• [DATA PROVIDED]:
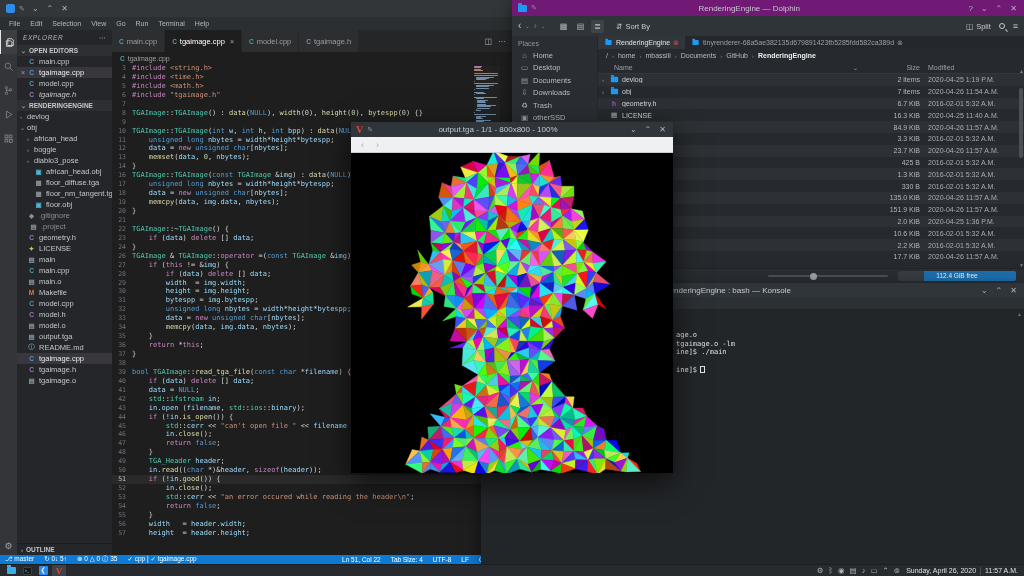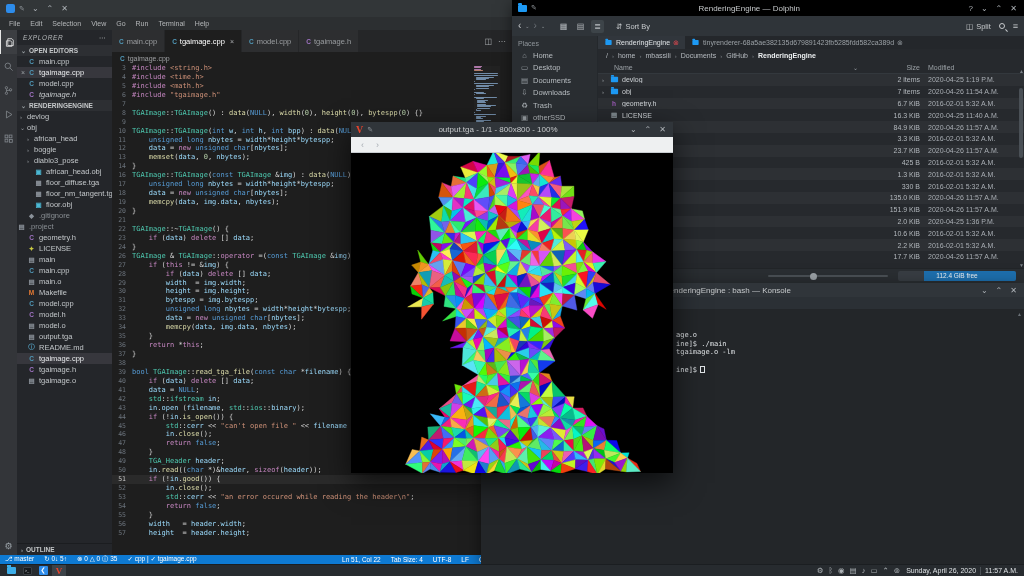--- a/index.html
+++ b/index.html
@@ -58,7 +58,7 @@
 
   
   #dolphin{left:512px;top:0;width:512px;height:283px;background:#2a2e32;z-index:2;box-shadow:0 4px 14px rgba(0,0,0,.5)}
-  #do-titlebar{height:16px;background:#000000}
+  #do-titlebar{height:16px;background:#701a75}
   #do-toolbar{height:20px;background:#2f3439;display:flex;align-items:center;gap:4px;padding:0 6px;font-size:7.5px;color:#c6c9cc}
   .navarr{font-size:10px;line-height:10px}
   .navarr.dis{color:#6a7076}

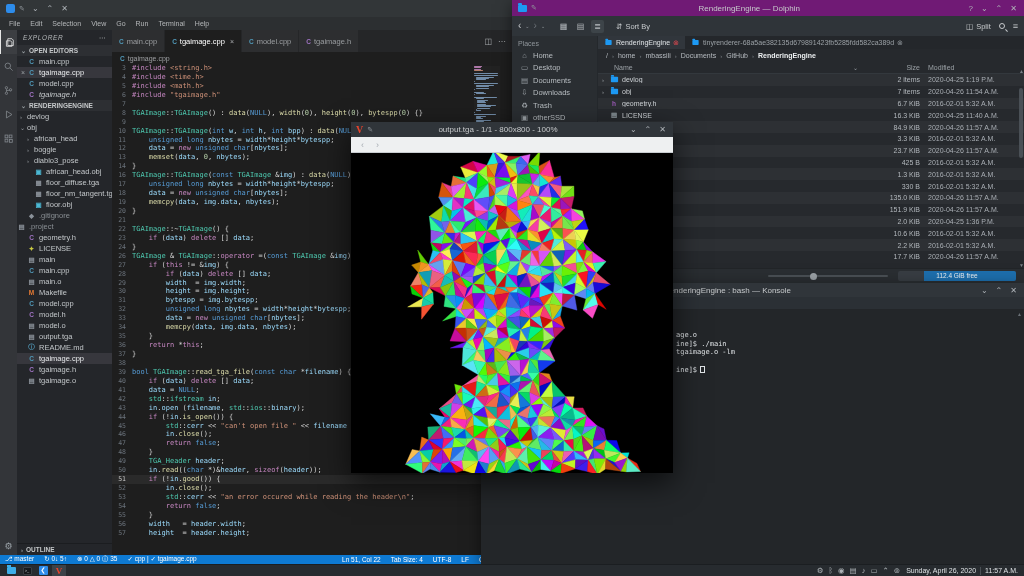--- a/index.html
+++ b/index.html
@@ -272,7 +272,7 @@
             <span class="ficon" style="color: rgb(138, 145, 153);">◆</span>
             <span style="color: rgb(138, 143, 148);">.gitignore</span>
           </div>
-          <div class="sb-row" style="padding-left: 0;">
+          <div class="sb-row" style="padding-left: 12px;">
             <span class="ficon" style="color: rgb(138, 145, 153);">▤</span>
             <span style="color: rgb(138, 143, 148);">.project</span>
           </div>

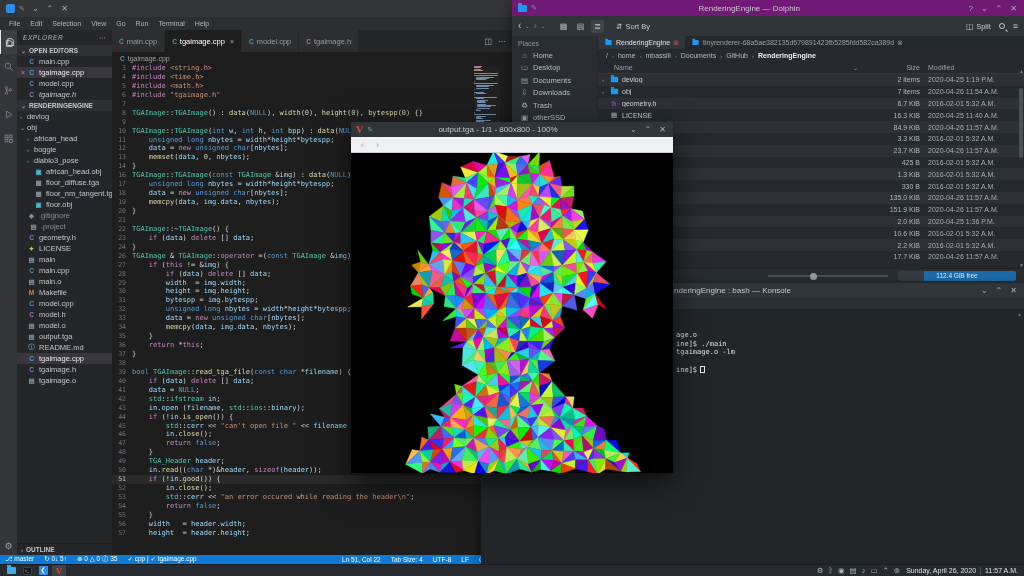--- a/index.html
+++ b/index.html
@@ -748,8 +748,8 @@
         <div class="kline"></div>
         <div class="kline"></div>
         <div class="kline">age.o</div>
+        <div class="kline">tgaimage.o -lm</div>
         <div class="kline">ine]$ ./main</div>
-        <div class="kline">tgaimage.o -lm</div>
         <div class="kline"></div>
         <div class="kline">ine]$<span id="ko-cursor"></span></div>
       </div>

• [PROBLEM STATEMENT]: Only the pictures are to be left out; all other material is to be output exactly.

• [SOLUTION TO THE EXERCISE]:
--- a/index.html
+++ b/index.html
@@ -58,7 +58,7 @@
 
   
   #dolphin{left:512px;top:0;width:512px;height:283px;background:#2a2e32;z-index:2;box-shadow:0 4px 14px rgba(0,0,0,.5)}
-  #do-titlebar{height:16px;background:#000000}
+  #do-titlebar{height:16px;background:#701a75}
   #do-toolbar{height:20px;background:#2f3439;display:flex;align-items:center;gap:4px;padding:0 6px;font-size:7.5px;color:#c6c9cc}
   .navarr{font-size:10px;line-height:10px}
   .navarr.dis{color:#6a7076}

--- a/index.html
+++ b/index.html
@@ -272,7 +272,7 @@
             <span class="ficon" style="color: rgb(138, 145, 153);">◆</span>
             <span style="color: rgb(138, 143, 148);">.gitignore</span>
           </div>
-          <div class="sb-row" style="padding-left: 0;">
+          <div class="sb-row" style="padding-left: 12px;">
             <span class="ficon" style="color: rgb(138, 145, 153);">▤</span>
             <span style="color: rgb(138, 143, 148);">.project</span>
           </div>

--- a/index.html
+++ b/index.html
@@ -748,8 +748,8 @@
         <div class="kline"></div>
         <div class="kline"></div>
         <div class="kline">age.o</div>
+        <div class="kline">tgaimage.o -lm</div>
         <div class="kline">ine]$ ./main</div>
-        <div class="kline">tgaimage.o -lm</div>
         <div class="kline"></div>
         <div class="kline">ine]$<span id="ko-cursor"></span></div>
       </div>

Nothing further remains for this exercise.